═══ Data for this task ═══

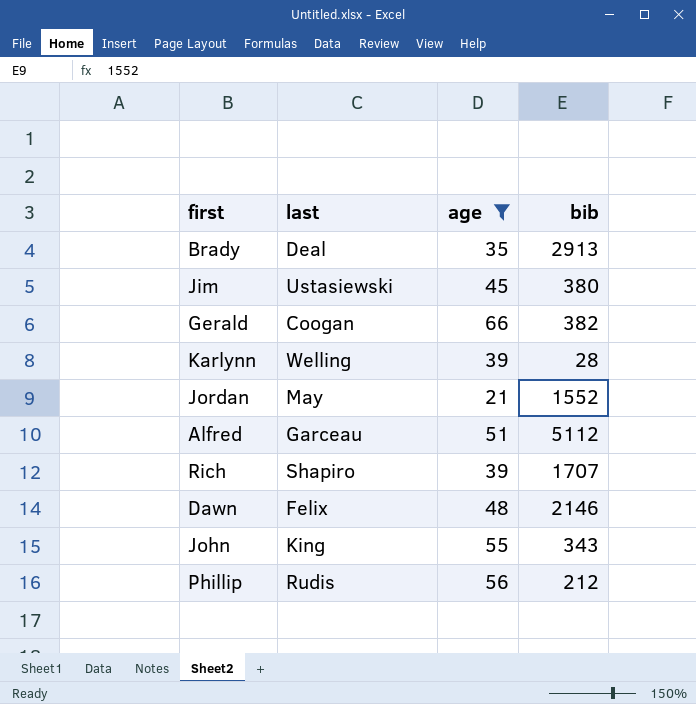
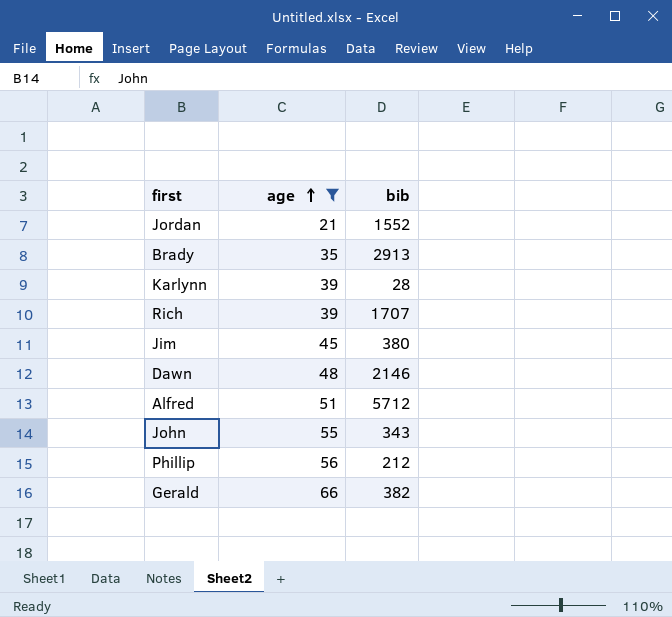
row order: none -> age ascending
column last | position: 2 -> none
Alfred | bib: 5112 -> 5712

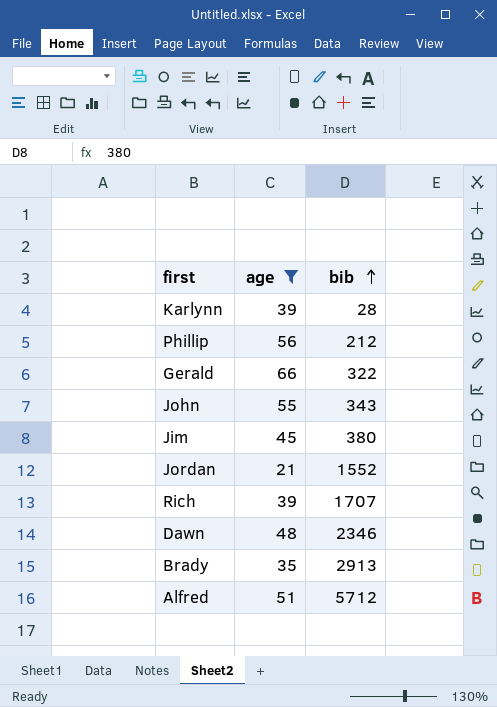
row order: age ascending -> bib ascending
Gerald | bib: 382 -> 322
Dawn | bib: 2146 -> 2346

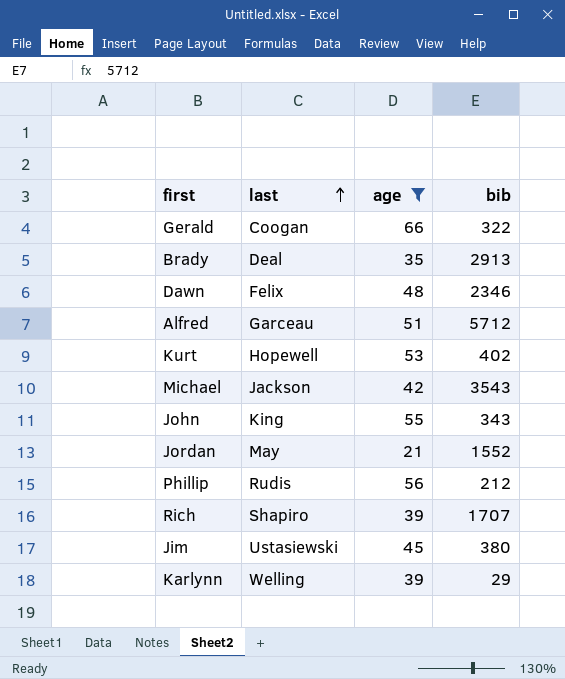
row order: bib ascending -> last ascending
column last | position: none -> 2
row Kurt: none -> Hopewell | 53 | 402
row Michael: none -> Jackson | 42 | 3543
Karlynn | bib: 28 -> 29

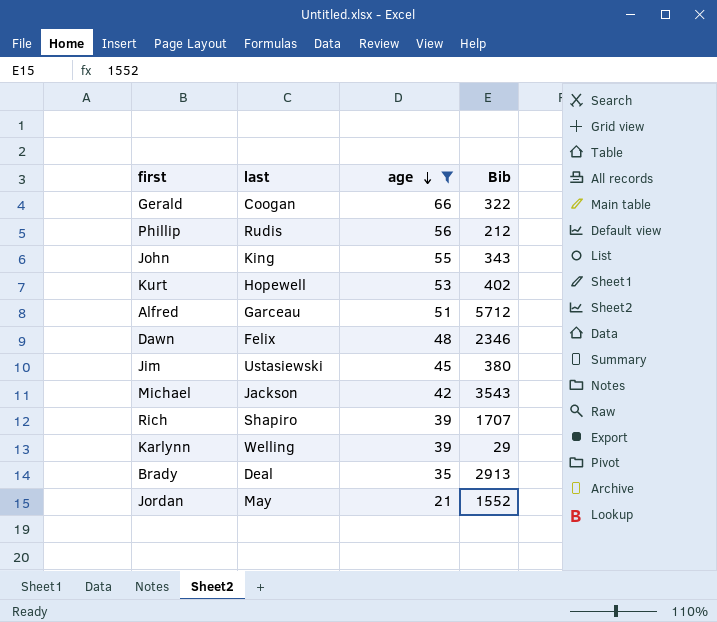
row order: last ascending -> age descending
column name: bib -> Bib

═══

- **Instructions to follow**: Give again, please, precisely the lines that begin the records and run through the line with "Karlynn | bib: 28 -> 29" in it, keeping both end lines and dropping any pictures.

- **Exercise result**:
row order: none -> age ascending
column last | position: 2 -> none
Alfred | bib: 5112 -> 5712

row order: age ascending -> bib ascending
Gerald | bib: 382 -> 322
Dawn | bib: 2146 -> 2346

row order: bib ascending -> last ascending
column last | position: none -> 2
row Kurt: none -> Hopewell | 53 | 402
row Michael: none -> Jackson | 42 | 3543
Karlynn | bib: 28 -> 29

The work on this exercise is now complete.